→ What you will do
Transcribe the entries below word for word, beginning at the line with "# Enables verbose" and stopping after the line with "or more characters."; drop all pictures.

→ Supplied records

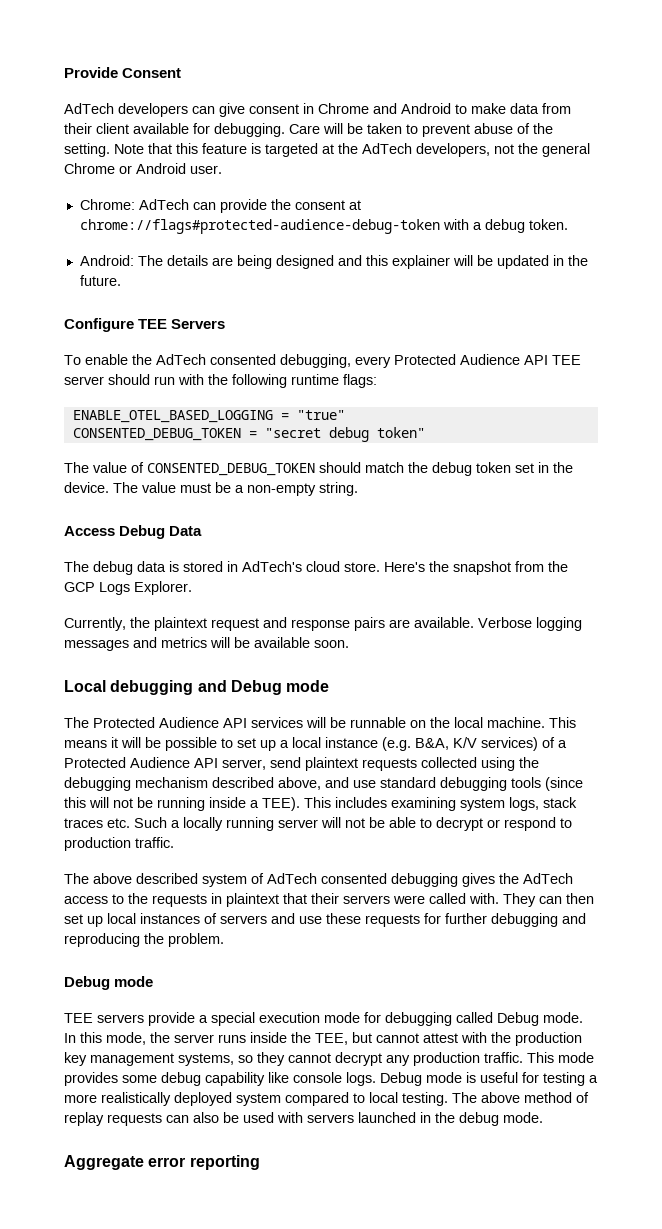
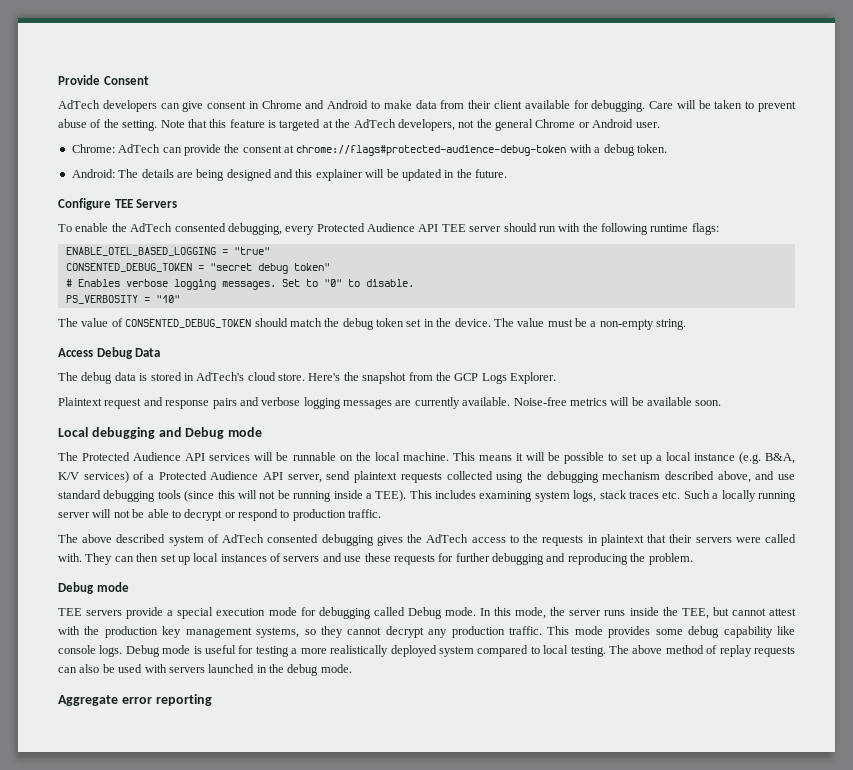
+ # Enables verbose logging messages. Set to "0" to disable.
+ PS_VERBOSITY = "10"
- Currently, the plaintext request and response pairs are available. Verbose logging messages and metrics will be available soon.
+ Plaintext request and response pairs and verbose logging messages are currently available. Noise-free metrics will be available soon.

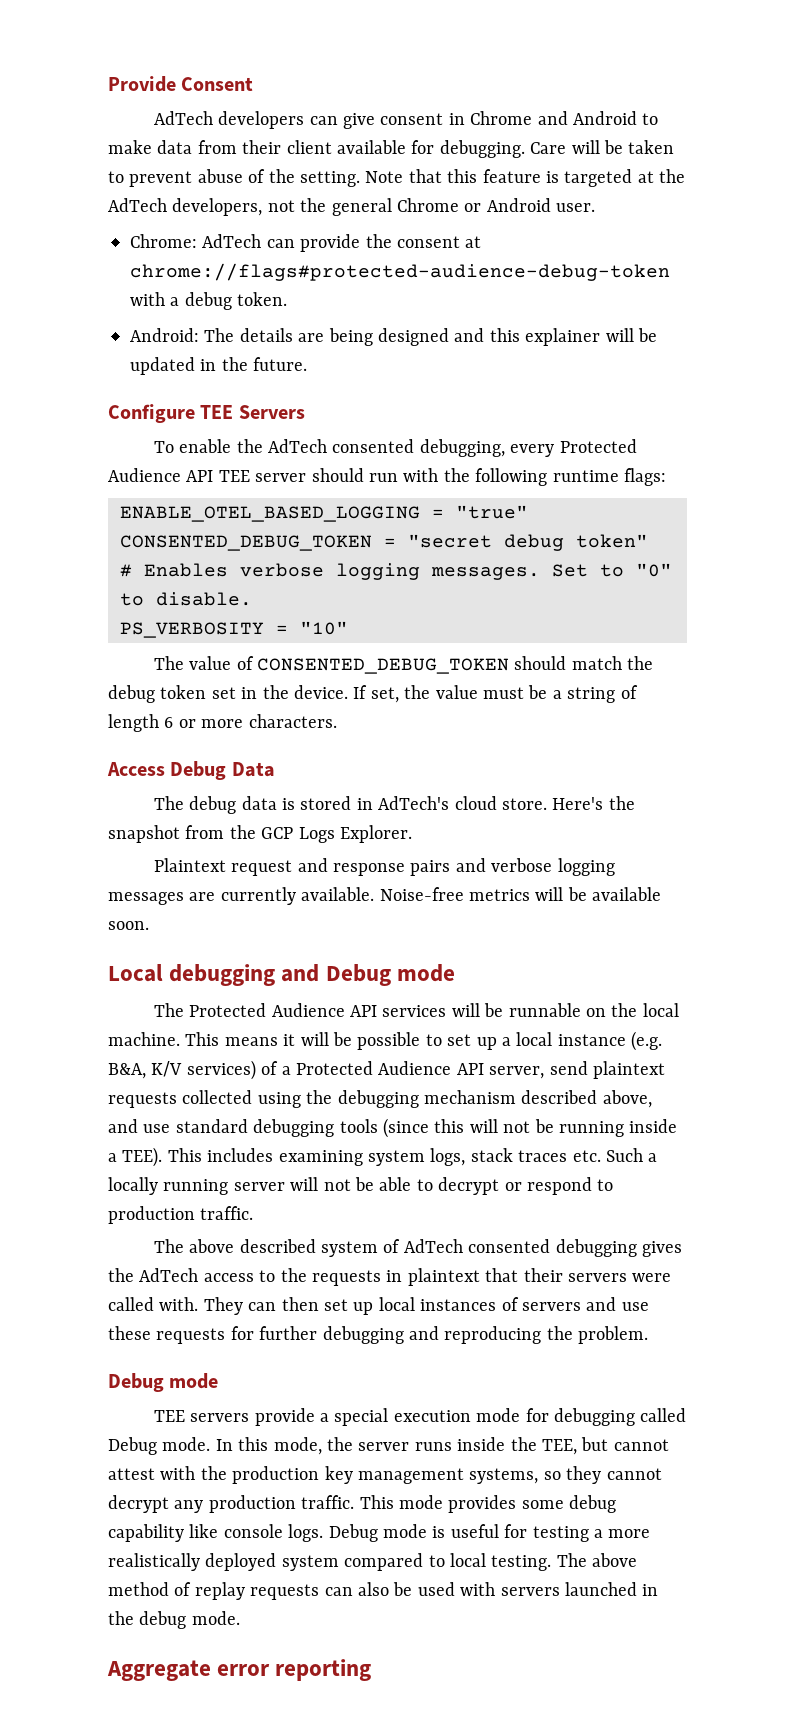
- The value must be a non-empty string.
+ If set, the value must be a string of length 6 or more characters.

--

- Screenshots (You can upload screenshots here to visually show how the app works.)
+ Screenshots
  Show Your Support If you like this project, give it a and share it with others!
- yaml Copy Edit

---

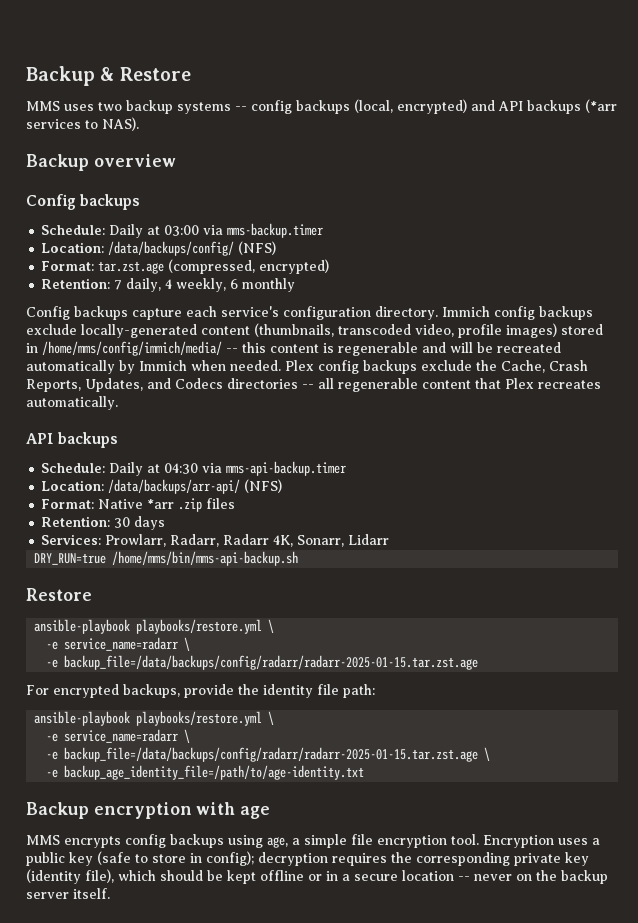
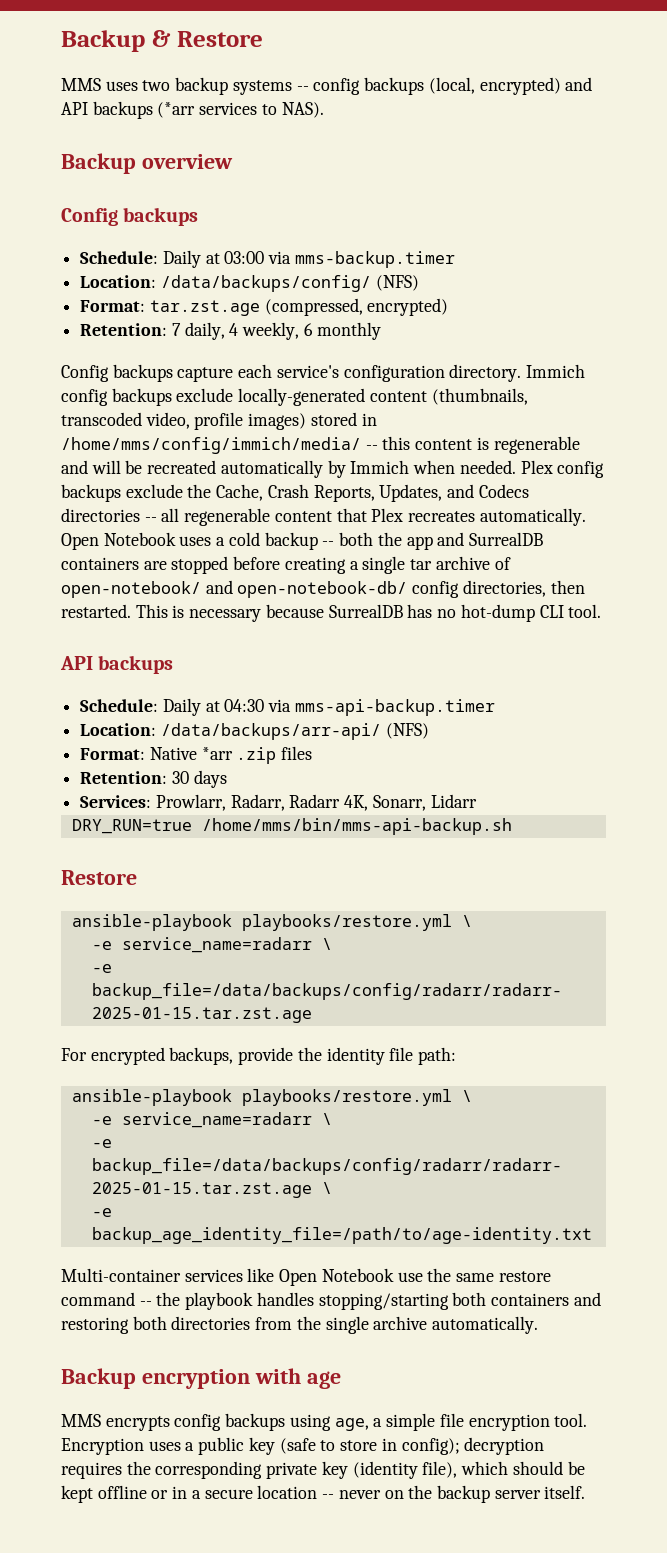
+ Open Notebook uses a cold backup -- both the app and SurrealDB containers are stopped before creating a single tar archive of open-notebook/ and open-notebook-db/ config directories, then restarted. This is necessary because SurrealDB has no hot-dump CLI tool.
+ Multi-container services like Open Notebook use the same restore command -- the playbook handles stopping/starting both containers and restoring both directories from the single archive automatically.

→ Task result
+ # Enables verbose logging messages. Set to "0" to disable.
+ PS_VERBOSITY = "10"
- Currently, the plaintext request and response pairs are available. Verbose logging messages and metrics will be available soon.
+ Plaintext request and response pairs and verbose logging messages are currently available. Noise-free metrics will be available soon.

- The value must be a non-empty string.
+ If set, the value must be a string of length 6 or more characters.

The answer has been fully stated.